Los programas de afiliación en iGaming se construyen sobre tres esquemas de pago: CPA, revenue share e híbrido. Lo que los separa no es la cuantía de la remuneración, sino quién asume el riesgo por la calidad de la audiencia captada y con qué rapidez ve el dinero el socio.
CPA: pago fijo por jugador
Con CPA el socio cobra una cantidad pactada de antemano por cada jugador que cumple la condición de cualificación: por lo general, registro con depósito por encima de un umbral y un volumen mínimo de juego. El riesgo pasa al operador: si el jugador se marcha tras el primer depósito, el pago ya está hecho.
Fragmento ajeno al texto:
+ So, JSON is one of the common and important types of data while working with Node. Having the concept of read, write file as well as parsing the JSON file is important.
De ahí que las condiciones CPA suelan ir acompañadas de controles de calidad del tráfico y del derecho a anular la cualificación ante indicios de fraude.
Revenue share: participación en el resultado
Aquí el socio percibe un porcentaje del ingreso neto de juego de sus jugadores y lo sigue percibiendo mientras estén activos. El riesgo se reparte: un tráfico flojo no le dará nada, uno sólido rinde durante años. La contrapartida es el ingreso diferido y la dependencia de la lista de deducciones con la que el operador calcula la base.
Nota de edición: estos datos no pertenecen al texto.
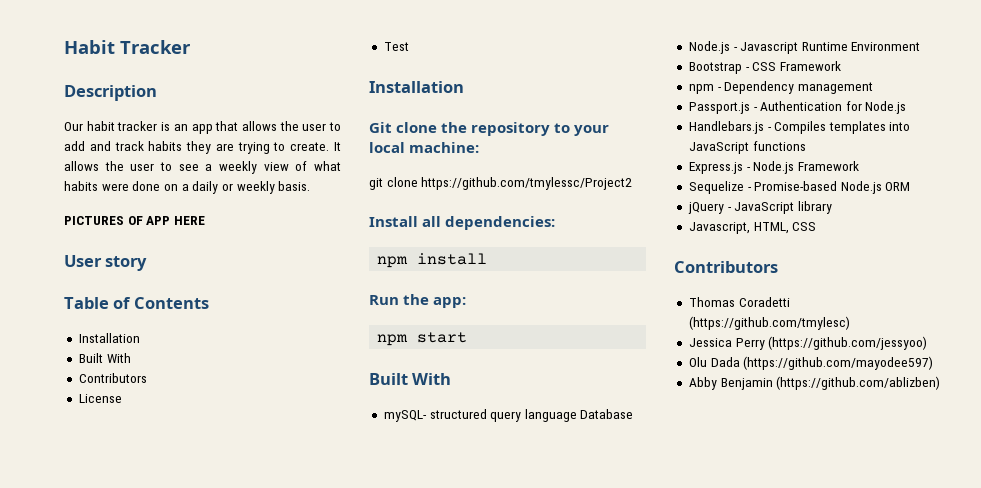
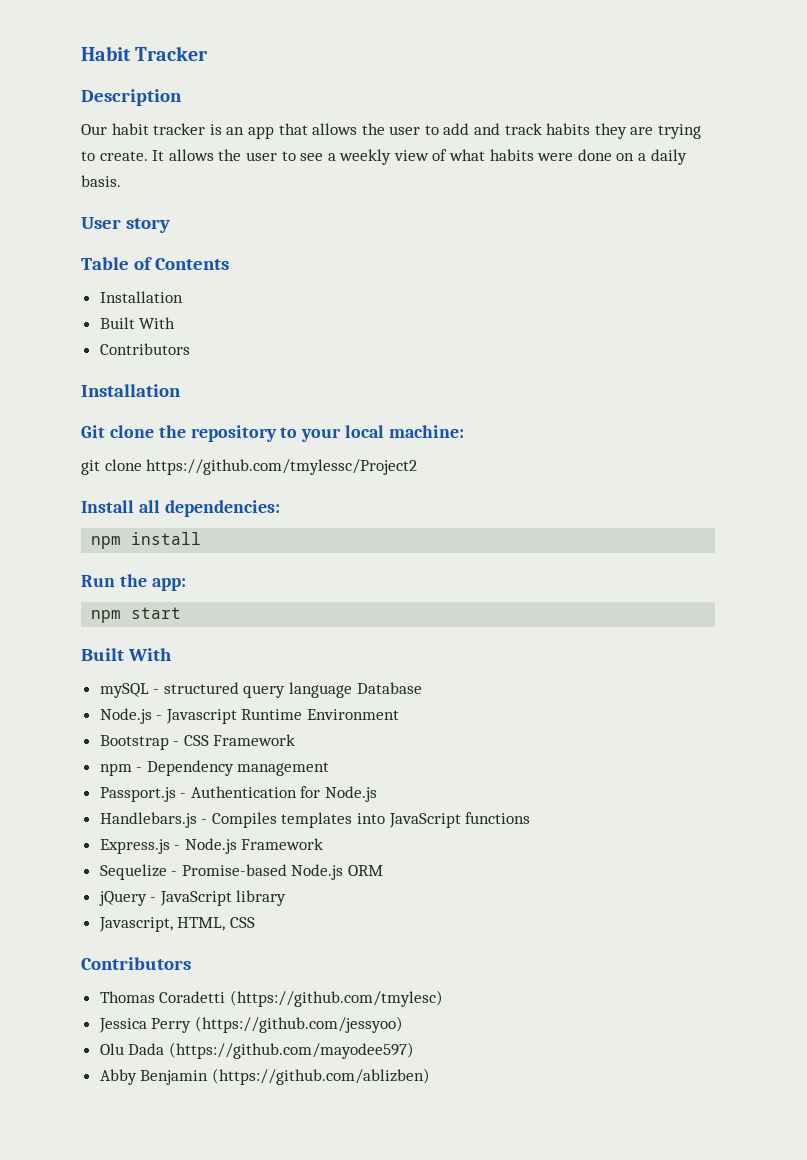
- It allows the user to see a weekly view of what habits were done on a daily or weekly basis.
+ It allows the user to see a weekly view of what habits were done on a daily basis.
- PICTURES OF APP HERE
- License
- Test
- mySQL- structured query language Database
+ mySQL - structured query language Database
El híbrido y cuándo se elige
El híbrido combina un pago CPA reducido con un porcentaje de revenue share más bajo. La idea es cubrir de inmediato el coste de captación del socio y dejarle a la vez una parte del valor a largo plazo del jugador. Este esquema se ofrece normalmente a socios cuyo tráfico ya se ha contrastado con datos históricos.
No hay un modelo mejor en términos absolutos: la elección depende del horizonte de recuperación del tráfico y de cuánto confían ambas partes en su calidad.